Regulatory natural killer cells in rheumatoid arthritis

Principal supervisor: Professor Niels Ødum

Evaluation committee:
Associate professor Anders Elm Pedersen, University of Copenhagen
Associate professor Veronique Braud, CNRS/UNSA
Associate professor Louise Berg, Karolinska Institutet

Rheumatoid arthritis is a chronic autoimmune disease that is characterized by joint inflammation and irreversible destruction of bone and cartilage. The inflamed joint is infiltrated by many immune cells, including CD4⁺ T cells and fibroblast-like synoviocytes (RA-FLS) that are known to play important roles in RA pathogenesis. Natural killer (NK) cells are an essential part of innate immunity, but numerous animal models of chronic inflammation have shown that NK cells can dampen autoimmunity by killing pro-inflammatory immune cells. Whether or not an NK cell is activated to kill depends on a balance of signals that are received through activating and inhibitory receptors on the cell surface.

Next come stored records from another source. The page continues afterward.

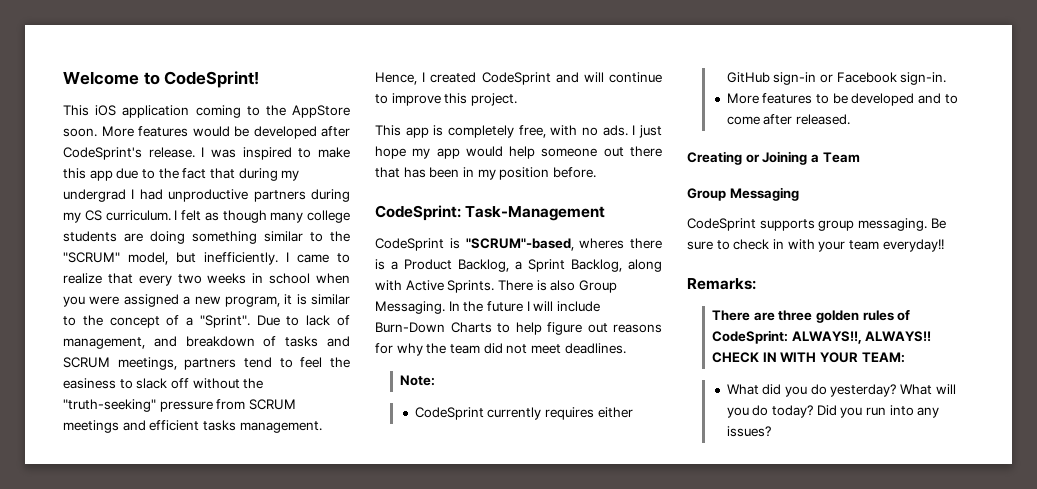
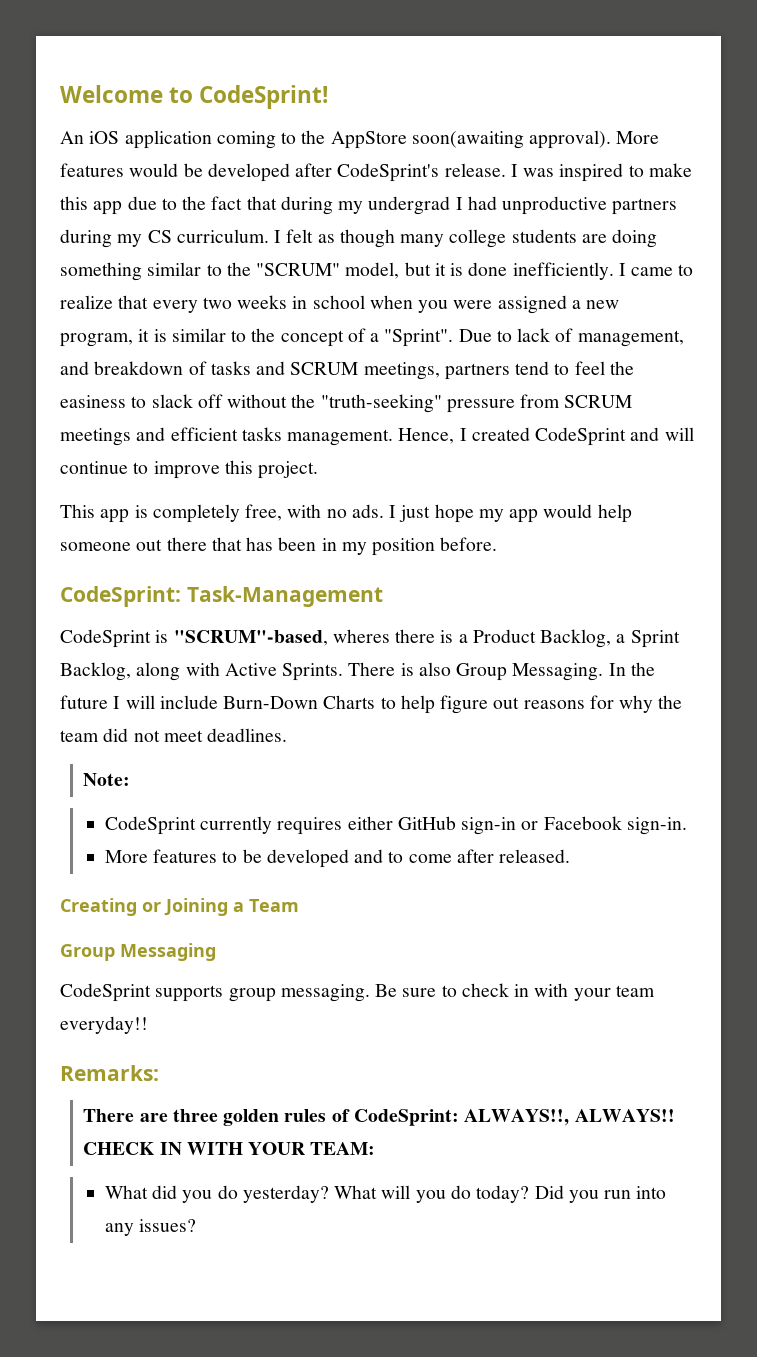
[63,105,89,116] This -> [60,131,84,144] An
[63,128,97,137] soon. -> [411,130,612,149] soon(awaiting approval).
(196, 257) none -> [434,262,508,276] it is done

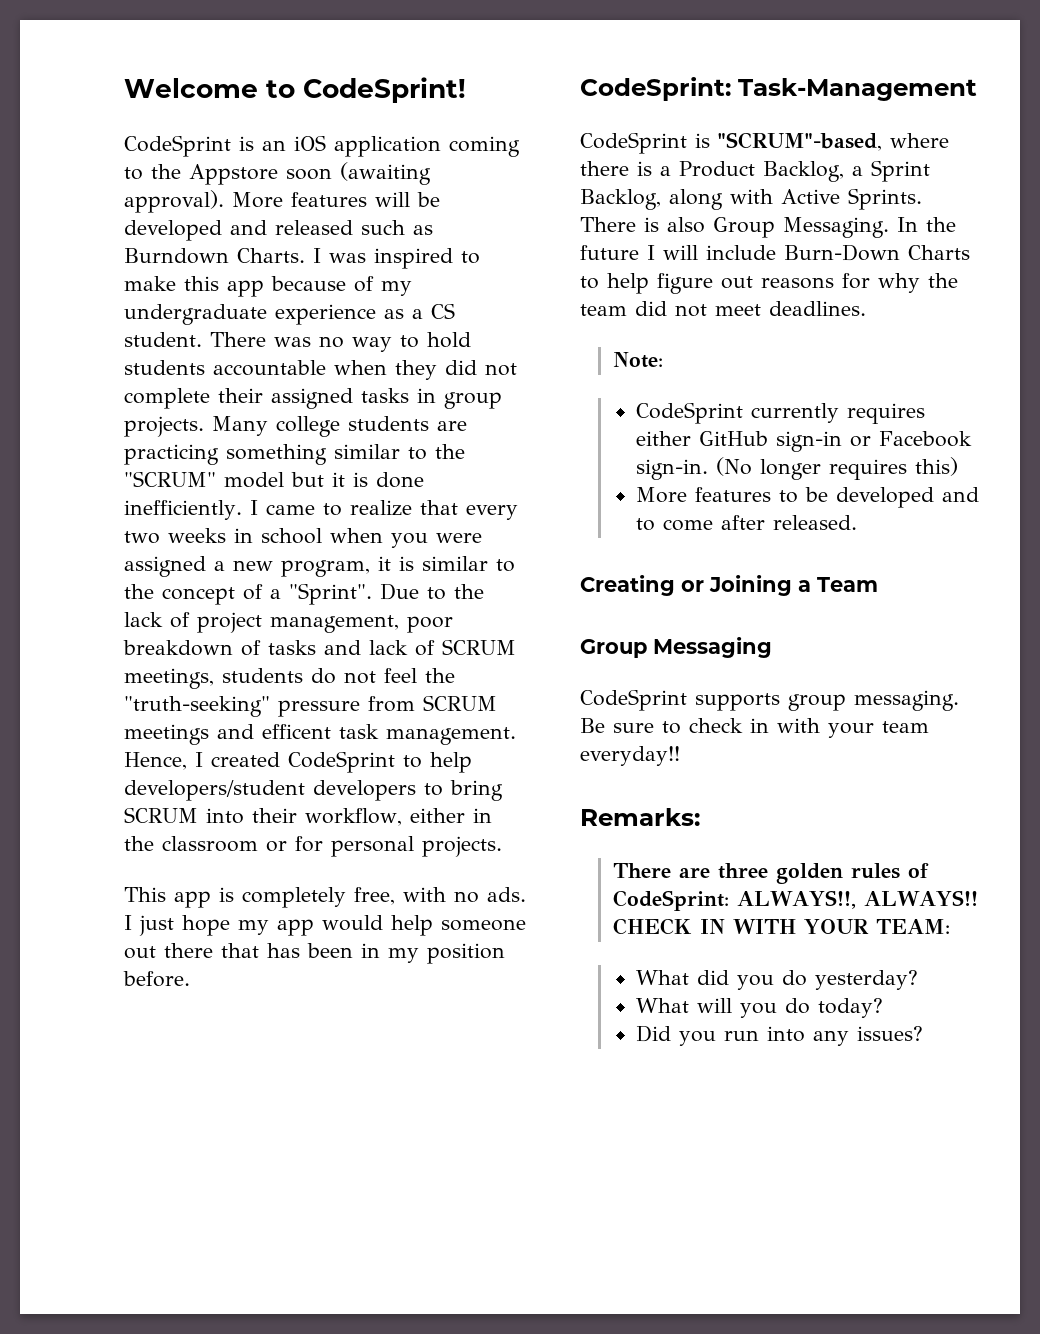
[60,131,84,144] An -> [124,135,286,157] CodeSprint is an
[330,131,524,149] AppStore soon(awaiting -> [189,162,431,185] Appstore soon (awaiting
[129,163,506,182] would be developed after CodeSprint's release. -> [375,192,440,207] [124,220,433,241] [124,248,305,264] will be developed and released such as Burndown Charts.
[127,196,678,215] [60,229,445,248] due to the fact that during my undergrad I had unproductive partners during my CS curriculum. I felt as though many -> [271,276,412,296] [124,303,455,325] [124,332,471,352] [124,360,517,380] [124,388,502,409] [124,416,268,437] because of my undergraduate experience as a CS student. There was no way to hold students accountable when they did not complete their assigned tasks in group projects. Many
[612,229,658,248] doing -> [124,444,219,465] practicing
[345,262,400,279] model, -> [224,472,284,488] model
[517,328,684,347] [60,361,89,375] lack of management, and -> [454,584,484,599] [124,612,453,633] the lack of project management, poor
[290,361,634,380] [60,394,288,408] SCRUM meetings, partners tend to feel the easiness to slack off without -> [369,639,516,656] [124,668,417,689] lack of SCRUM meetings, students do not feel
[170,427,282,441] efficient tasks -> [262,724,379,739] efficent task
[630,427,694,441] [60,460,319,479] and will continue to improve this project. -> [403,752,472,773] [124,780,503,801] [124,807,492,826] [124,836,502,857] to help developers/student developers to bring SCRUM into their workflow, either in the classroom or for personal projects.
[332,629,390,643] wheres -> [890,133,949,148] where
(687, 826) none -> [716,457,959,480] (No longer requires this)
(329, 1194) none -> (919, 980) //
(530, 1194) none -> (884, 1008) //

The purpose of this thesis was to study and characterize NK cell killing of activated CD4⁺ T cells and RA-FLS in vitro. We found that NK cells can kill both activated, but not resting, CD4⁺ T cells as well as RA-FLS, and that this is primarily mediated via the activating NK cell receptor NKG2D. Furthermore, we found that CD4⁺ T cells and RA-FLS are protected from NK cell lysis by expression of HLA-E, which binds the inhibitory NK cell receptor CD94-NKG2A. Blocking the interaction between HLA-E and CD94-NKG2A with an anti-NKG2A mAb enhances NK cell killing of both activated CD4⁺ T cells and RA-FLS in vitro. This suggests that blocking the interaction between an inhibitory receptor such as CD94-NKG2A and its ligand HLA-E can thus potentially be utilized as a novel NK cell-directed therapy to treat autoimmune diseases such as RA.